YOUR TASK: If a line in the material below has the word "span", copy it.

### RECORDS FOR THIS EXERCISE

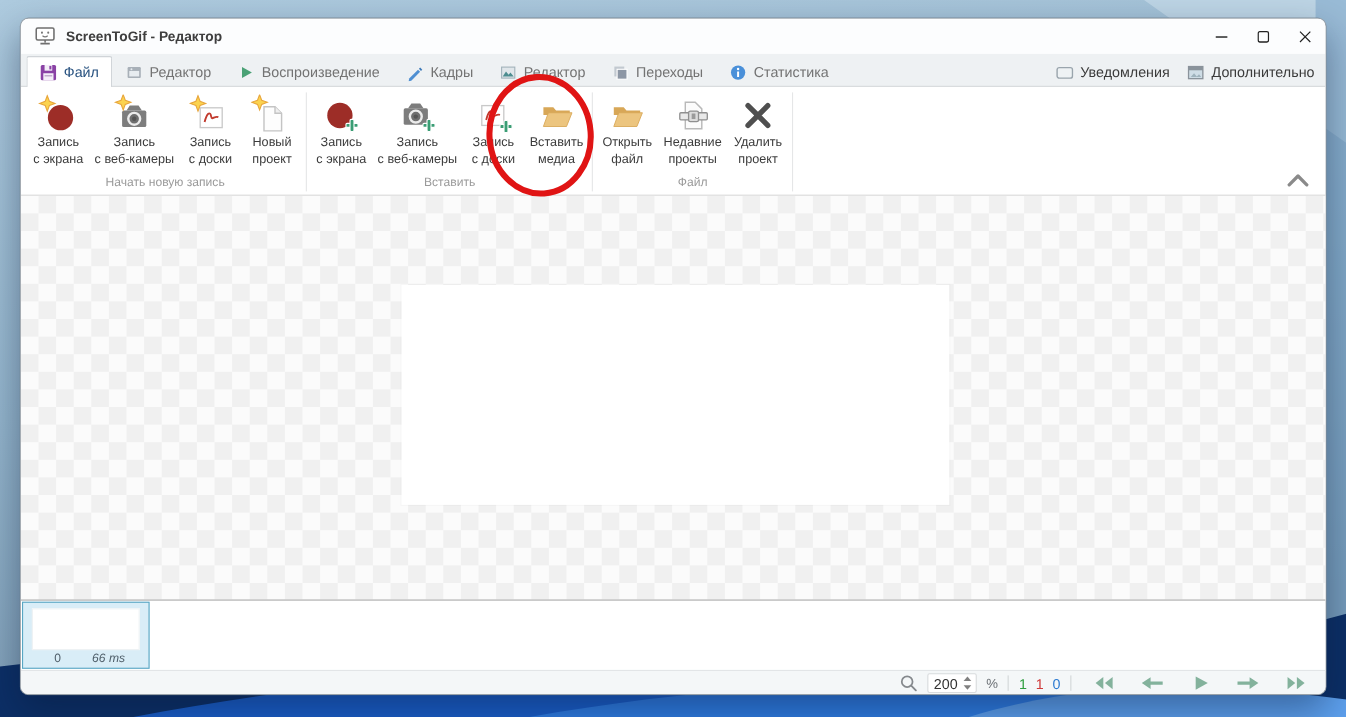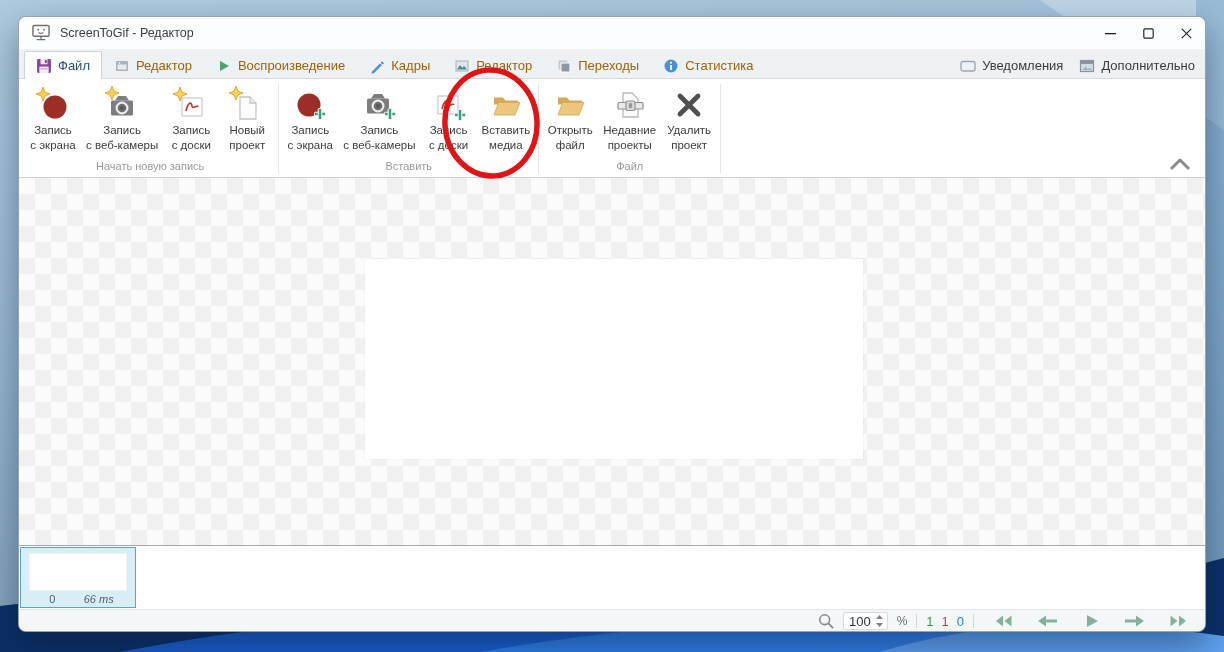--- a/index.html
+++ b/index.html
@@ -8,27 +8,27 @@
   .wallpaper { position:absolute; inset:0; }
 
   
   .window { position:absolute; left:18px; top:16px; width:1188px; height:616px;
     background:#fff; border:1px solid rgba(70,85,100,.55); border-radius:8px;
     box-shadow:0 14px 34px rgba(8,25,55,.42); overflow:hidden; }
 
   
   .titlebar { height:32px; display:flex; align-items:center; padding-left:12px; background:#fcfdfe; }
   .titlebar .app-ic { width:20px; height:18px; margin-right:9px; }
-  .title-text { font-size:12.5px; color:#3e3e3e; }
+  .title-text { font-size:12.5px; color:#3e3e3e;font-weight:bold; }
   .win-controls { margin-left:auto; display:flex; height:100%; }
   .win-btn { width:38px; height:100%; display:flex; align-items:center; justify-content:center; background:transparent; border:none; cursor:default; }
 
   
   .tabbar { height:30px; background:#eef1f3; display:flex; align-items:flex-end; padding:0 10px 0 5px; border-bottom:1px solid #d6dadc; position:relative; z-index:2; }
-  .tab { height:26px; display:flex; align-items:center; gap:6px; padding:0 11px; font-size:13px; color:#a16207; border:1px solid transparent; border-bottom:none; }
+  .tab { height:26px; display:flex; align-items:center; gap:6px; padding:0 11px; font-size:13px; color:#737373; border:1px solid transparent; border-bottom:none; }
   .tab.selected { background:#fff; border-color:#ccd1d5; color:#27517f; margin-bottom:-1px; height:28px; border-radius:2px 2px 0 0; }
   .tab-ic { width:16px; height:16px; flex:0 0 auto; }
   .tabbar-right { margin-left:auto; display:flex; gap:16px; align-items:center; padding-bottom:5px; }
   .tb-action { display:flex; align-items:center; gap:6px; font-size:13px; color:#3b3b3b;margin-top:39px; }
 
   
   .ribbon { height:99px; background:#fff; border-bottom:1px solid #cfcfcf; display:flex; align-items:stretch; padding:2px 0 0 3px; position:relative; }
   .rgroup { display:flex; flex-direction:column; }
   .rgroup-buttons { flex:1; display:flex; align-items:flex-start; padding:2px 3px 0; }
   .rbtn { display:flex; flex-direction:column; align-items:center; gap:0; padding:3px 5px 2px; min-width:56px; background:transparent; border:none; cursor:default; }
@@ -362,21 +362,21 @@
       </div>
     </div>
 
     <div class="statusbar">
       <div class="status-right">
         <svg width="16" height="16" viewBox="0 0 16 16">
             <circle cx="6.7" cy="6.7" r="4.9" stroke="#85898d" stroke-width="1.6" fill="none"></circle>
             <path d="M10.6 10.6 L14.6 14.6" stroke="#85898d" stroke-width="1.7" stroke-linecap="round"></path>
           </svg>
         <div class="zoom-box">
-          <span class="zoom-value">100</span>
+          <span class="zoom-value">200</span>
           <svg width="9" height="14" viewBox="0 0 9 14">
               <path d="M4.5 1 L8 5 H1 Z" fill="#808080"></path>
               <path d="M4.5 13 L1 9 H8 Z" fill="#808080"></path>
             </svg>
         </div>
         <span class="pct">%</span>
         <div class="ssep"></div>
         <div class="counters">
           <span style="color: rgb(46, 158, 63);">1</span>
           <span style="color: rgb(207, 58, 58);">1</span>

######

FINISHED TASK:
-          <span class="zoom-value">100</span>
+          <span class="zoom-value">200</span>
         <span class="pct">%</span>
           <span style="color: rgb(46, 158, 63);">1</span>
           <span style="color: rgb(207, 58, 58);">1</span>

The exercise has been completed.